Taking Care of Mobile Patients
Roland Piquepaille writes "After a patient has been hospitalized for a surgical intervention, he usually wants to return to his normal life. But doctors would like to monitor him to be sure that the operation was successful. How can they manage this without being too intrusive? In "Health Care Monitoring of Mobile Patients," Italian researchers offer a three-layer networking solution. First, a body area sensor network would continuously record your cardiac activity or your body temperature. A second level would involve a home sensor network, including for example a PC wirelessly receiving this information. Finally, this home network would be able to alert an hospital network if needed. Right now, this whole idea is at the proof-of-concept level, but it really looks promising."
Go on.. Eat that cheeseburger, fries and jumbo coke and sit on your butt all day.

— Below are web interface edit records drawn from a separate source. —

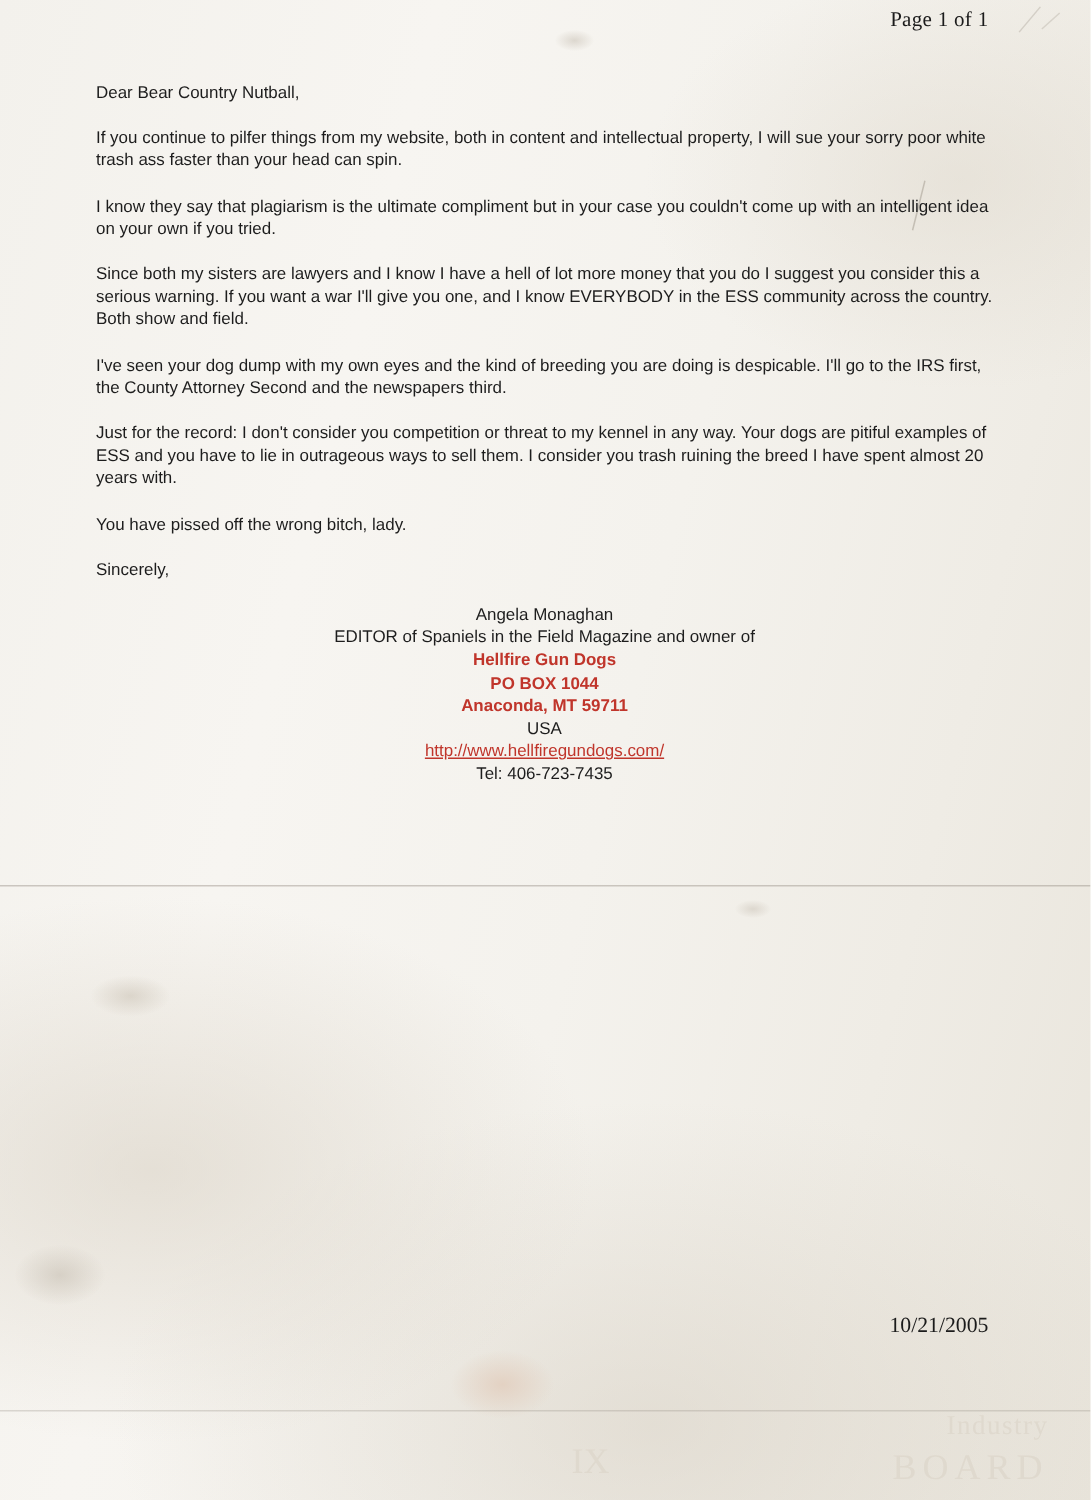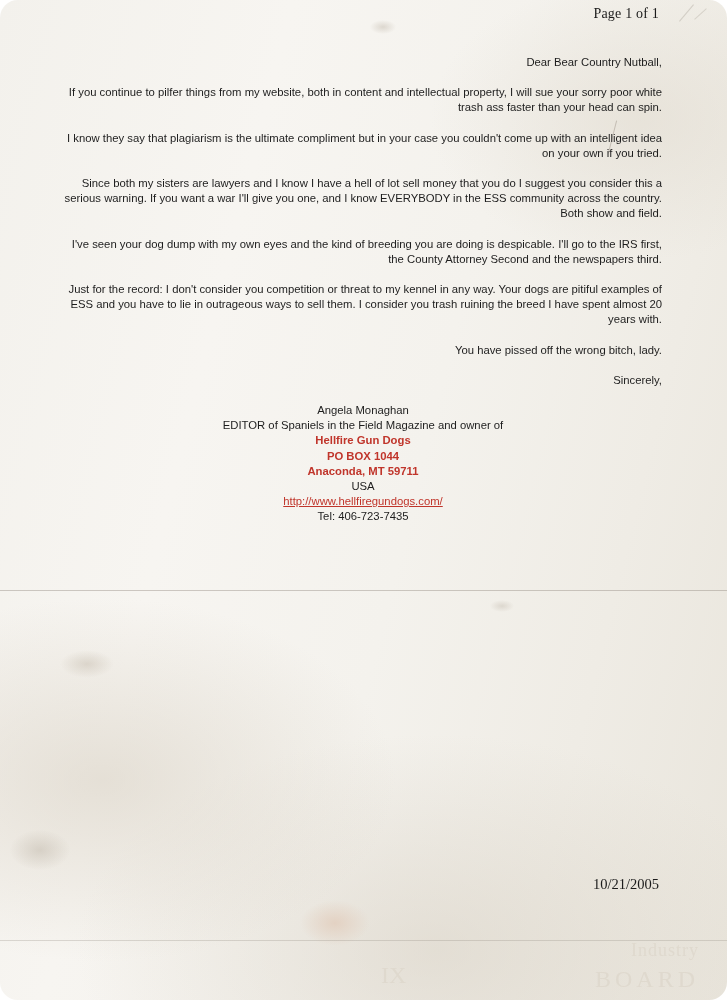--- a/index.html
+++ b/index.html
@@ -25,7 +25,6 @@
       radial-gradient(ellipse 500px 300px at 60% 95%, rgba(210,202,188,0.45) 0%, rgba(236,231,221,0.0) 72%),
       linear-gradient(104deg, #f3f1ec 0%, #f7f5f1 30%, #f4f2ed 55%, #efece5 78%, #e9e5dc 100%);
     overflow: hidden;
-    border-radius: 18px;
   }
 
   

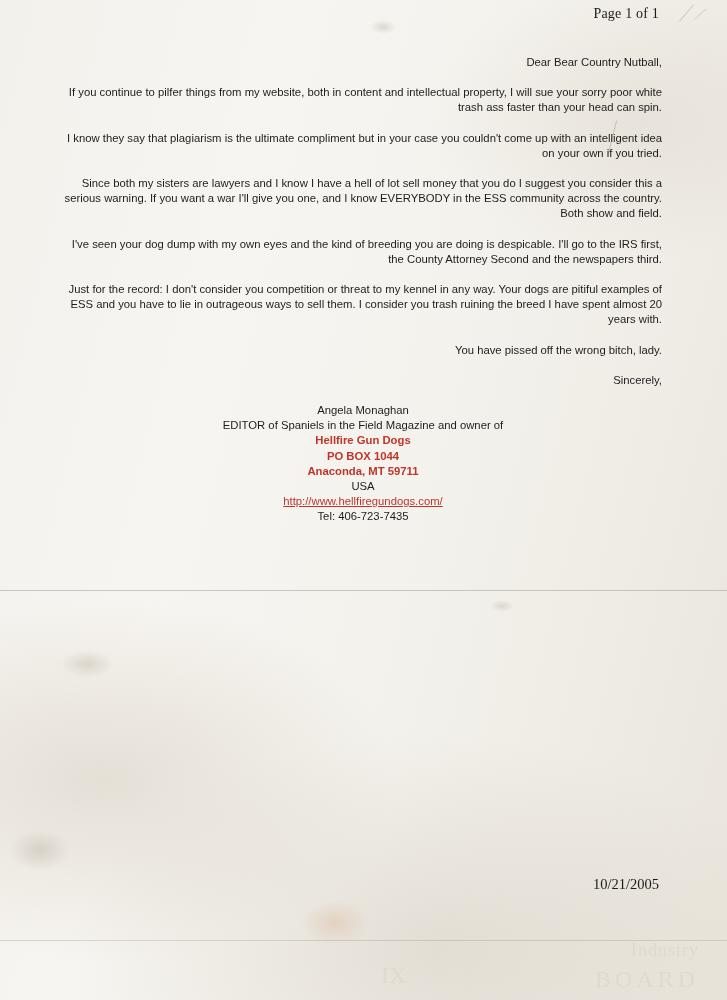--- a/index.html
+++ b/index.html
@@ -91,7 +91,6 @@
   }
   .letter p {
     margin: 0 0 15px 0;
-    text-align: right;
   }
   .salutation { margin-bottom: 18px; }
   .sign-off { margin-bottom: 22px; }

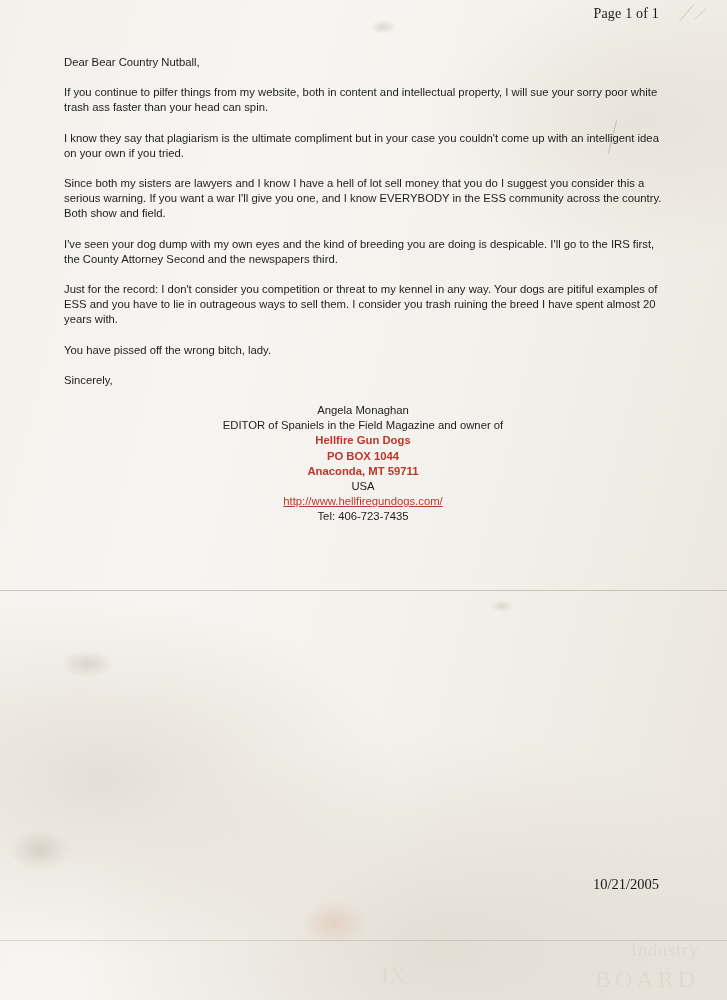--- a/index.html
+++ b/index.html
@@ -183,7 +183,7 @@
 
     <p>If you continue to pilfer things from my website, both in content and intellectual property, I will sue your sorry poor white trash ass faster than your head can spin.</p>
     <p> I know they say that plagiarism is the ultimate compliment but in your case you couldn't come up with an intelligent idea on your own if you tried.</p>
-    <p>Since both my sisters are lawyers and I know I have a hell of lot sell money that you do I suggest you consider this a serious warning.  If you want a war I'll give you one, and I know EVERYBODY in the ESS community across the country. Both show and field.</p>
+    <p>Since both my sisters are lawyers and I know I have a hell of lot more money that you do I suggest you consider this a serious warning.  If you want a war I'll give you one, and I know EVERYBODY in the ESS community across the country. Both show and field.</p>
     <p>I've seen your dog dump with my own eyes and the kind of breeding you are doing is despicable. I'll go to the IRS first, the County Attorney Second and the newspapers third.</p>
     <p>Just for the record: I don't consider you competition or threat to my kennel in any way. Your dogs are pitiful examples of ESS and you have to lie in outrageous ways to sell them. I consider you trash ruining the breed I have spent almost 20 years with.</p>
     <p>You have pissed off the wrong bitch, lady.</p>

Err, umm. Aside from highly trained persons in a research environment, this appears to be a technology looking for a problem. I am a doctor and I cannot find much of a use for wiring up patients to cardiorespiratory monitors at home. We do this in the hospital because we're worried that they might do something bad sometime soon. If they're stable enough to be sent home, they're stable enough to have thier vital signs monitored by 1) the patient (weight and temperature are rather easy and low tech 2) a nurse (trained in doing vital signs, and much more importantly, a global assesement of the patient that hardware has yet to even try or 3) the extraordinarily complex technologic solution of the telephone ("Hi Mr. Smith, how do you feel today?"). If I'm so worried that the patient's heart will flat line, I'm not sending them home..... This is just another one of Roland's silly bits of "reporting". About half of the Slashdot readership should be able to cobble this up on a weekend (proof of concept indeed...). You could even use Linux. And stop worrying about all of the germs. Yes, they are out there, no they aren't jumping out of the walls to eat you. Where did you get those numbers from? Roland? Fox? The Germ Fairy? They make absolutely no sense. Just try to stay out of the ICU and you'll be fine. Put down that cigarette and for god's sake, quit sitting on your butt and reading Slashot. Go outside and play. Shoo! Shoo!
Faster! Faster! Faster would be better!
I know exactly what you mean about these patients. The way I've started dealing with them is to take a piece of paper and draw a quick graph that shows the normal variation in various vital signs, particularly blood pressure. "See, this is when you get angry, this is right after your morning coffee hits, this is you right now because you're stuck in the ER with lots of sick people and expecting bad news, etc. Then I explain to them that they may have caught their blood pressure at one of those high peaks, even though their blood pressure is fine overall.
It can also help to draw a hypothetical line, presumably above where the patient happens to be at the moment (say 200 mmHg), at which point I would explain that it deserves immediate attention.
It's easier to counter their concern over a hard, concrete number when you visually show them the normal variation in a hard, concrete manner.
"No, no, no. Don't tug on that. You never know what it might be attached to."
Three big reasons I could see:
:-)
1) Signal availabilty: If you live in areas with poor or no reception you're out of luck. Also in larger-scale emergency situations cells have been known to be overloaded.
2) Reliability: Something like this needs to run 24/7 without a problem. Home networks can be hardened with good hardware and backup power sources. Accidentally breaking the phone goes from being a temporary nuisance to a possibly fatal mistake.
3) Cost: Even if it only takes 10 seconds to transmit the data most cellphone plans count that as a minute. Lets be conservative and say that there only needs to be a transmission every 5 minutes or so, thats 12 minutes an hour, or 288 a day. Depending on your cellphone contract it might be cheaper to hire a nurse to follow you around
I thought that the whole idea was that the patient was there in case their heart suddenly stopped after surgery. While a home sensor system like this would TELL the doctors it happened, there would not be much they could do about it for the 5 minutes that it takes an amublance to get there. If the patient is in the hospital, someone with a defibulator would be there in seconds.
Can't people take a day or two off for a triple bypass anymore? IT isn't like you are isolated from the world. Many hosipitals now have computer terminals that you can use, and free WiFi if you want to use your own. Not to mention telephones.